▶ _Exercise aim_: Would you return the lines between the one holding "font-style: italic ->" and the one holding "margin: 0 0", inclusive, and only those, exactly as they stand in the listing below?

** Materials provided follows **

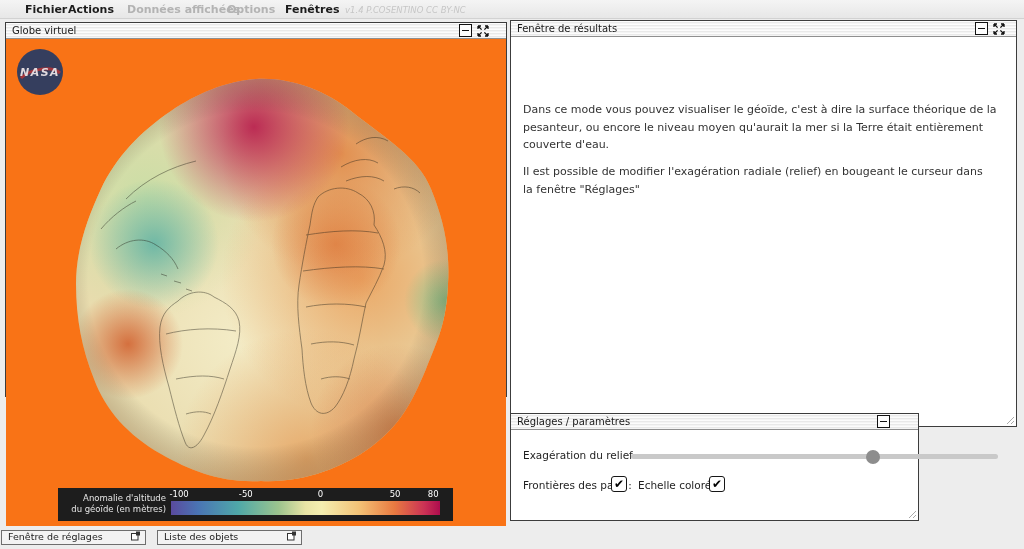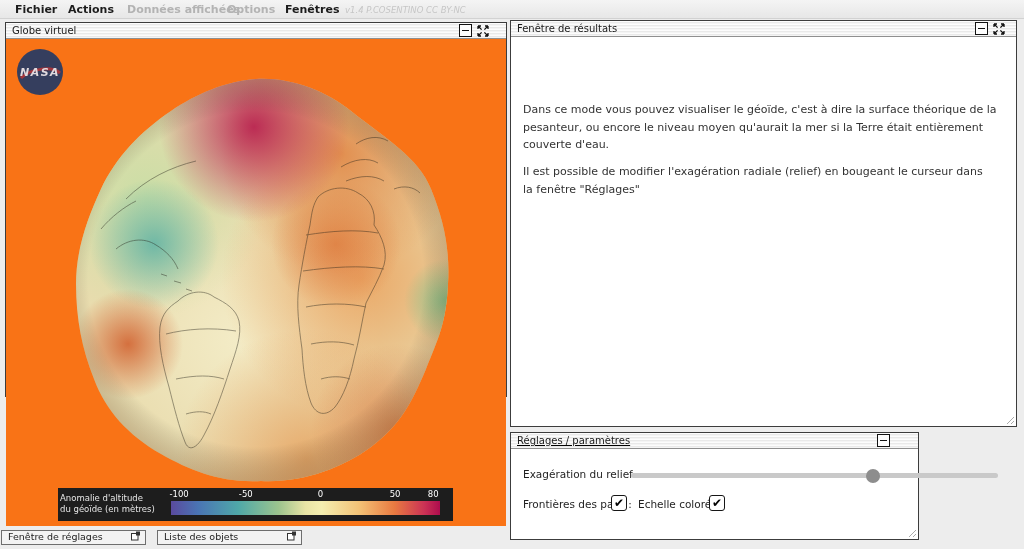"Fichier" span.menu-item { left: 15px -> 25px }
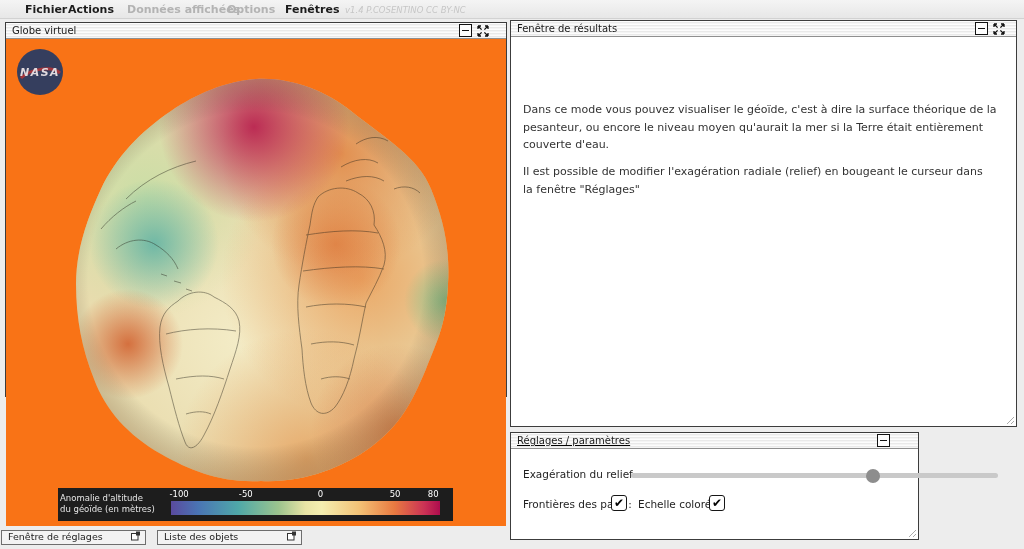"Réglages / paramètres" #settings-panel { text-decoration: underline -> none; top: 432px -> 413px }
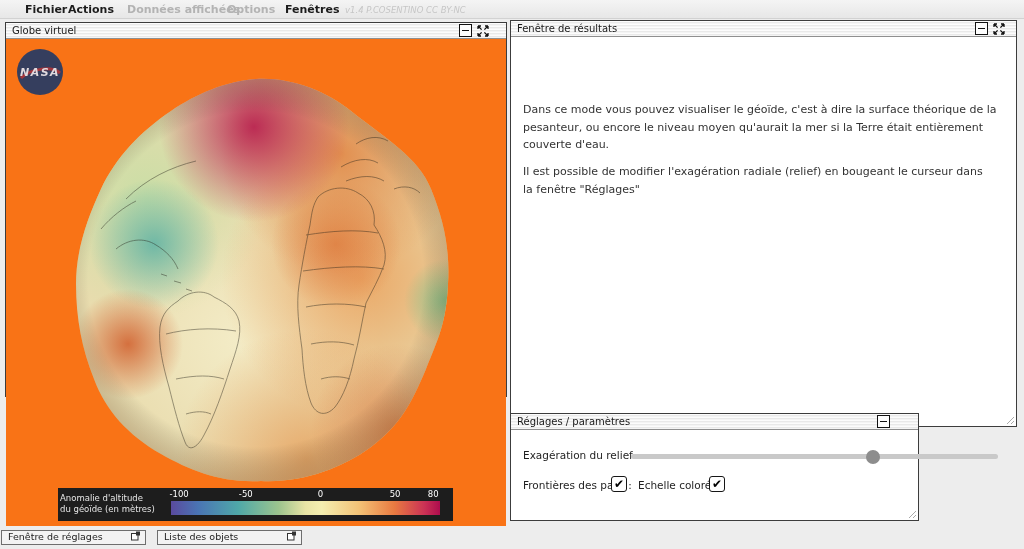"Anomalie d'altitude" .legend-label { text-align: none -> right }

** End of Materials provided **
** Materials provided follows **

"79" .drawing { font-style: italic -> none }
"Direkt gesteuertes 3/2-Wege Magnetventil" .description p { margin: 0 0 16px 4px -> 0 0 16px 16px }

** End of Materials provided **
** Materials provided follows **

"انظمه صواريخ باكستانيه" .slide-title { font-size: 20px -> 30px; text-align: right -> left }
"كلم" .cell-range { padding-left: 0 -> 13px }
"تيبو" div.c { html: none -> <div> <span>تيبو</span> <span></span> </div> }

** End of Materials provided **

▶ _Result below_:
"79" .drawing { font-style: italic -> none }
"Direkt gesteuertes 3/2-Wege Magnetventil" .description p { margin: 0 0 16px 4px -> 0 0 16px 16px }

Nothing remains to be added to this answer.